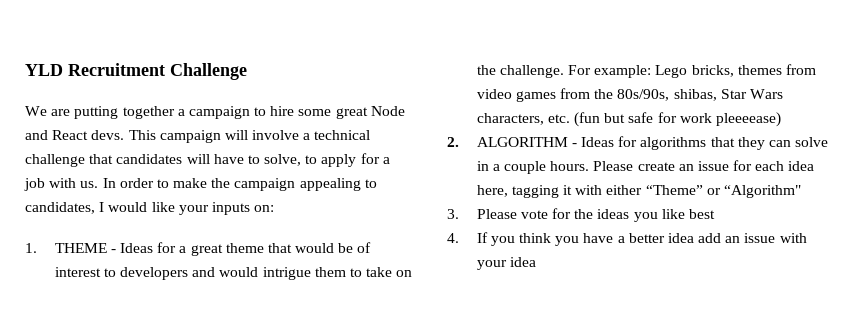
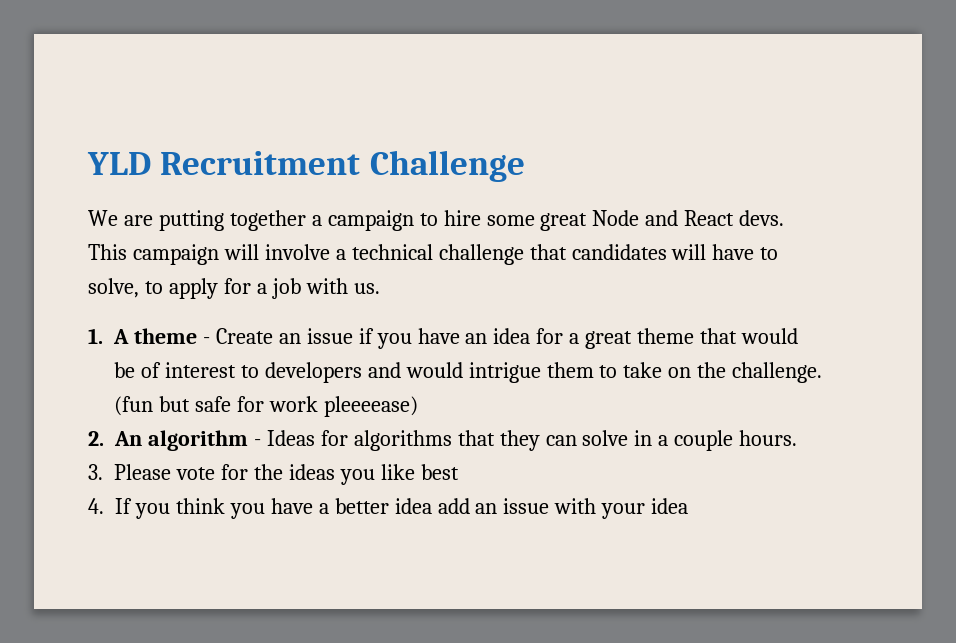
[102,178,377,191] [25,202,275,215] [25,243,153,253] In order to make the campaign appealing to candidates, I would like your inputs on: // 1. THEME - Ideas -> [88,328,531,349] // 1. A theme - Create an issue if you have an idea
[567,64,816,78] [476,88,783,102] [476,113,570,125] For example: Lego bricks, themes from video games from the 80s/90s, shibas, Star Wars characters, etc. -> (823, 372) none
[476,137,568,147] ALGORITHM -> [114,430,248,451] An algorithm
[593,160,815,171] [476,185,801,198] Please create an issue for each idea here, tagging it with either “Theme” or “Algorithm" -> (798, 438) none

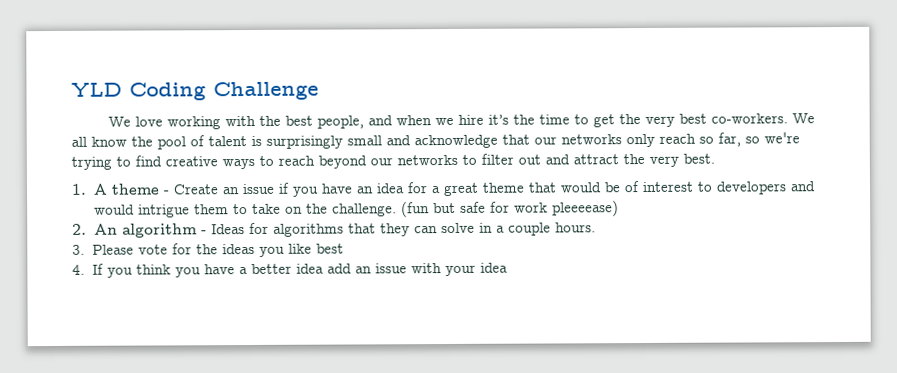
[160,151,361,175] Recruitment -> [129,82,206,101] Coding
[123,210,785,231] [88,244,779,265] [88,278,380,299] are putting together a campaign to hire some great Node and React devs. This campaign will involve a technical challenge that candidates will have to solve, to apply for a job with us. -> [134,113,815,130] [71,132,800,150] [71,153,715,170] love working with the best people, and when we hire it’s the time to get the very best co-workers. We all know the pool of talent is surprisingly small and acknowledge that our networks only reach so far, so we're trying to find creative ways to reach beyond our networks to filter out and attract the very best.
_ _ _ _ _ _ _
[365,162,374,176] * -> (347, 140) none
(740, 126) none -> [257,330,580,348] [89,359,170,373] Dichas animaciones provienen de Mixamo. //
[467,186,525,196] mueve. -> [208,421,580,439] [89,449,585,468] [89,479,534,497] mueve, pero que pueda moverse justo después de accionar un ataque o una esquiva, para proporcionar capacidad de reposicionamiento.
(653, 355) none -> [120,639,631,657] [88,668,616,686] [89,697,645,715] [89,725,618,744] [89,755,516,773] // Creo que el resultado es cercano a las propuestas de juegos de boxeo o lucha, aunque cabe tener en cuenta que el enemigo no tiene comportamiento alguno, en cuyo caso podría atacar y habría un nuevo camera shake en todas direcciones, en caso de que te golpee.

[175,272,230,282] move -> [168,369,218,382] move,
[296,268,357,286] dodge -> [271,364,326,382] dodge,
_ _ _ _ _ _ _
● WHAT IS NEEDED
Without the pictures, set down the lines above from the line with "[102,178,377,191] [25,202,275,215] [25,243,153,253]" up to and including the line with "[160,151,361,175] Recruitment ->" exactly as they stand.

● RESULT OF THE TASK
[102,178,377,191] [25,202,275,215] [25,243,153,253] In order to make the campaign appealing to candidates, I would like your inputs on: // 1. THEME - Ideas -> [88,328,531,349] // 1. A theme - Create an issue if you have an idea
[567,64,816,78] [476,88,783,102] [476,113,570,125] For example: Lego bricks, themes from video games from the 80s/90s, shibas, Star Wars characters, etc. -> (823, 372) none
[476,137,568,147] ALGORITHM -> [114,430,248,451] An algorithm
[593,160,815,171] [476,185,801,198] Please create an issue for each idea here, tagging it with either “Theme” or “Algorithm" -> (798, 438) none

[160,151,361,175] Recruitment -> [129,82,206,101] Coding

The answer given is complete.